FDA 510(k)

Meta+ Bone Cement & M.U.S.T. Fenestrated Pedicle Screw System

K-Number: K241034 · 2024-06-12

Decision Date2024-06-12

Product CodePML

Advisory CommitteeOR

DecisionSubstantially Equivalent

Device Summary

Meta+ Bone Cement & M.U.S.T. Fenestrated Pedicle Screw System is a medical device manufactured by Medacta International S.A.. It received FDA 510(k) clearance on 2024-06-12 under approval number K241034. The device is classified under product code PML. It was reviewed by the OR advisory panel. FDA Decision: Substantially Equivalent.

Frequently Asked Questions

What is the Meta+ Bone Cement & M.U.S.T. Fenestrated Pedicle Screw System?

Meta+ Bone Cement & M.U.S.T. Fenestrated Pedicle Screw System is a medical device that received FDA 510(k) clearance on 2024-06-12. It is manufactured by Medacta International S.A.. The 510(k) number is K241034.

When was Meta+ Bone Cement & M.U.S.T. Fenestrated Pedicle Screw System approved by the FDA?

Meta+ Bone Cement & M.U.S.T. Fenestrated Pedicle Screw System received FDA 510(k) clearance on 2024-06-12, under approval number K241034.

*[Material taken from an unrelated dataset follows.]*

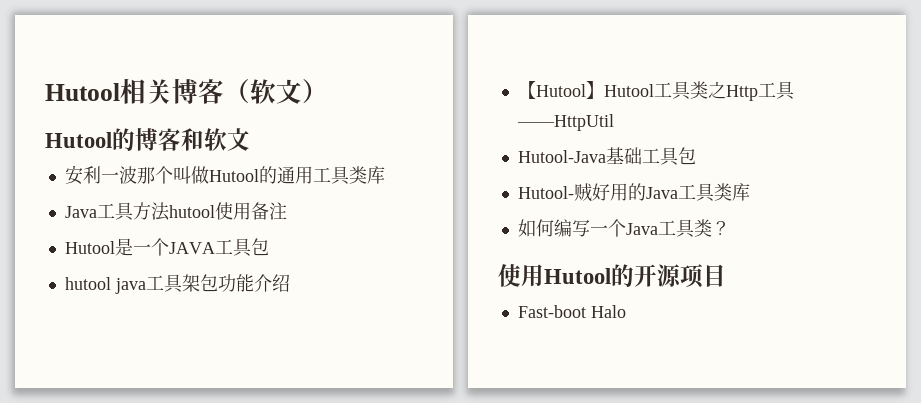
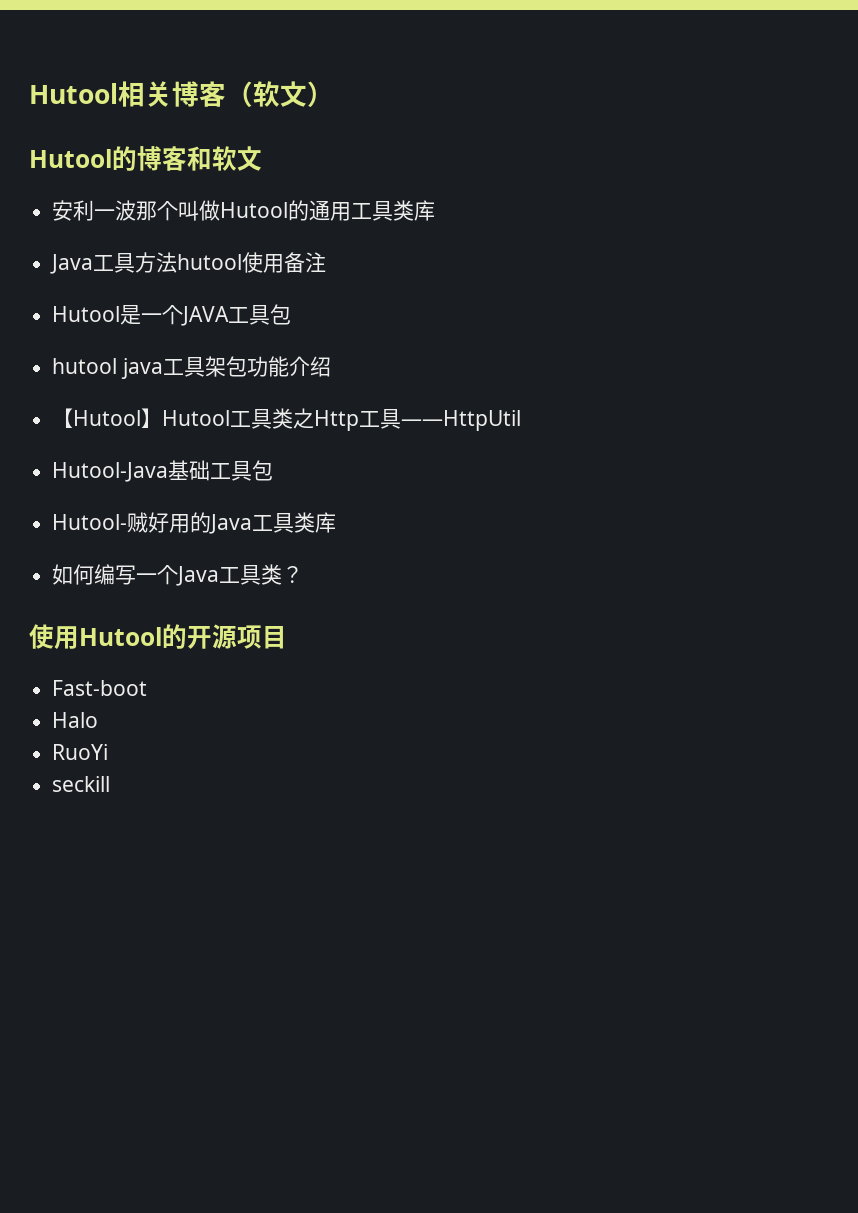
- Fast-boot Halo
+ Fast-boot
+ Halo
+ RuoYi
+ seckill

What company makes Meta+ Bone Cement & M.U.S.T. Fenestrated Pedicle Screw System?

Meta+ Bone Cement & M.U.S.T. Fenestrated Pedicle Screw System is manufactured by Medacta International S.A..

What is the FDA product code for Meta+ Bone Cement & M.U.S.T. Fenestrated Pedicle Screw System?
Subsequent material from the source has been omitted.